As the global coronavirus pandemic continues, businesses are actively re-evaluating their business operations contingency plans amid mass lockdowns and shelter-in-place directives. By now, most companies have found their way to a new operating norm with employees working from home where possible and returning to work where essential. The next great challenge for companies lies in finding ways to ensure their employees are paid.
Here are the top considerations for creating a payroll operations contingency plan.
- Policy announcements and changes: As a payroll leader, you are in a unique position to provide key inputs when it comes to making the kinds of short- and medium-term changes to payroll that are in line with your culture, business forecast and stated public positions. Decisions about employees depend on payroll data and projections that help answer questions like what percentage of our employees are on statutory sick pay? And what is the cost of furloughing people?

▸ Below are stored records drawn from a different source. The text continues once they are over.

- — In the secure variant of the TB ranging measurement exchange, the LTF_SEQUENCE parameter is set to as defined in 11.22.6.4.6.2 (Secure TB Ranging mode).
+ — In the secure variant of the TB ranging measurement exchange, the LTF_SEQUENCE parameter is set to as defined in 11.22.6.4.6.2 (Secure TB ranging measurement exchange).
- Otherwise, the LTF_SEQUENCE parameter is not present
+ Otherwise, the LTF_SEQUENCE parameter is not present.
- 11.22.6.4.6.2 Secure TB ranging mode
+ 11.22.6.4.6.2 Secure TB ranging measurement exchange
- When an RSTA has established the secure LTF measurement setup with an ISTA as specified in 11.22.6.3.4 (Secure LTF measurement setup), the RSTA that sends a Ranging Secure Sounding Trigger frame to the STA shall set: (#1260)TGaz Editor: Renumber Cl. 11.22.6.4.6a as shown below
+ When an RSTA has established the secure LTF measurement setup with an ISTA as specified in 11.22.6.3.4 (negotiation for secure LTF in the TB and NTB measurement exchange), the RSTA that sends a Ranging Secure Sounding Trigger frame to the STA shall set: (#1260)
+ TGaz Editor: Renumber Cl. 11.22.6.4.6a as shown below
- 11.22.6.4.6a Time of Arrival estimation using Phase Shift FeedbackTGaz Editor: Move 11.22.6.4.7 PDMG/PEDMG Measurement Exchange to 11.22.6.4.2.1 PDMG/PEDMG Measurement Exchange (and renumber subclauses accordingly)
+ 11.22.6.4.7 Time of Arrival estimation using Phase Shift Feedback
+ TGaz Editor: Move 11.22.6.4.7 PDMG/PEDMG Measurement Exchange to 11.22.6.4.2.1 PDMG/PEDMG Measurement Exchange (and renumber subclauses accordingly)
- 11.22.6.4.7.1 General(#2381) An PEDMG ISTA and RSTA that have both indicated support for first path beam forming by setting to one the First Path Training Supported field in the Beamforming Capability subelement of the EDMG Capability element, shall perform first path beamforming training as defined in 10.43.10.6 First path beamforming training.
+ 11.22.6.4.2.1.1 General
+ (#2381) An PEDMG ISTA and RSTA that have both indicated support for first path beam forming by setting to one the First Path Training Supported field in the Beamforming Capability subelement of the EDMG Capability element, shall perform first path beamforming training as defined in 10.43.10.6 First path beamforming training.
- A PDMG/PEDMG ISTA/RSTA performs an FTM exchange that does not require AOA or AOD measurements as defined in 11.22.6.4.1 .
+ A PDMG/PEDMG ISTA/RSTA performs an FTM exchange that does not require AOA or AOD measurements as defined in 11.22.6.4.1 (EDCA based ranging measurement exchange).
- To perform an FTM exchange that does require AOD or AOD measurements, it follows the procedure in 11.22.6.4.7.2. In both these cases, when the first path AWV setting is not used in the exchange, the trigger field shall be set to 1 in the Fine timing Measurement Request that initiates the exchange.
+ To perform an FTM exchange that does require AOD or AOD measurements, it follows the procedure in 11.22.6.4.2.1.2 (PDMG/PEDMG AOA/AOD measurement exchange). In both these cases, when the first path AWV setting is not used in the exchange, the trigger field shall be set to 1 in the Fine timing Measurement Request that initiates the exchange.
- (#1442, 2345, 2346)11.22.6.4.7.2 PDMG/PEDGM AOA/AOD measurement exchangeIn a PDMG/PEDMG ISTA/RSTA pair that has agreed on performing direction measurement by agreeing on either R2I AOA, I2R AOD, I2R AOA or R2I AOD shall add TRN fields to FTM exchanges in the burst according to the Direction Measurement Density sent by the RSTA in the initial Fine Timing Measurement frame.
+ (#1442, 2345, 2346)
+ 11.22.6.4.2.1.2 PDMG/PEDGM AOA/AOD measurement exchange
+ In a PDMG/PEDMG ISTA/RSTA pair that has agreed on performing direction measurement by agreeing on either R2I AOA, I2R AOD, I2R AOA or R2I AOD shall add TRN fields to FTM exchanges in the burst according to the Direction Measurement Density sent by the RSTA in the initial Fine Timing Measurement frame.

Payroll leaders are now evaluating the cost to maintain employees with and without government programs and comparing them to scenarios that reduce labor costs by furlough in hopes of minimizing severance and cost to rehire later. Some organizations must consider how unemployment and other federal programs play into the decision to terminate and rehire employees. Payroll policy decisions are not always truly strategic, but the current pandemic crisis puts payroll policy and strategy in the spotlight.
- Upcoming legal requirements: Congress and the current administration have taken some actions to help employees get through the current economic uncertainty, which includes the passage of the CARES Act. Payroll operations will need to maintain compliance through this and many subsequent government measures for paycheck protection and eligibility for business loans and incentives. A landslide of new programs, measures, calculations and compliance actions – which vary by country, province and local governing bodies – will spur the demand for new configurations, calculations and tax tables. Plan now to ensure you have knowledgeable resources on hand who understand what changes are included in your payroll platform or services contract.
- Business continuity: As response to the pandemic extends beyond shutdown to reopen, payroll leaders are focusing on being better prepared in the future. Expect leadership to insist on updated and formalized business continuity plans for both internal and outsourced operations.
Ensure you have trained staff to continue operations and provide back up to cover absentee staff, global unemployment surges and employees exiting to fill new roles.
- Cost Takeout: Cutting cost is not just about cutting employees. Pandemic payroll delivery may have confirmed suspicions that your payroll processing cost is too high, decentralized payroll is redundant, or that your current mix of payroll provider and retained staff has too many points of failure. A rapid assessment of your delivery model to quantify your savings opportunity can be done in as little as two weeks, producing a roadmap to navigate a path with steps to identify savings and create more resilient payroll operations. In the midst of today’s crisis, ISG is finding new ways to negotiate above-market provider fees, consolidate and harmonize operations, and design and execute agile teams to furlough and rehire employees en masse.
Whatever your situation may be, plan now to ensure that employees are paid accurately and on time. As a payroll leader, this is your chance to support senior executives in making the right decisions for your workforce.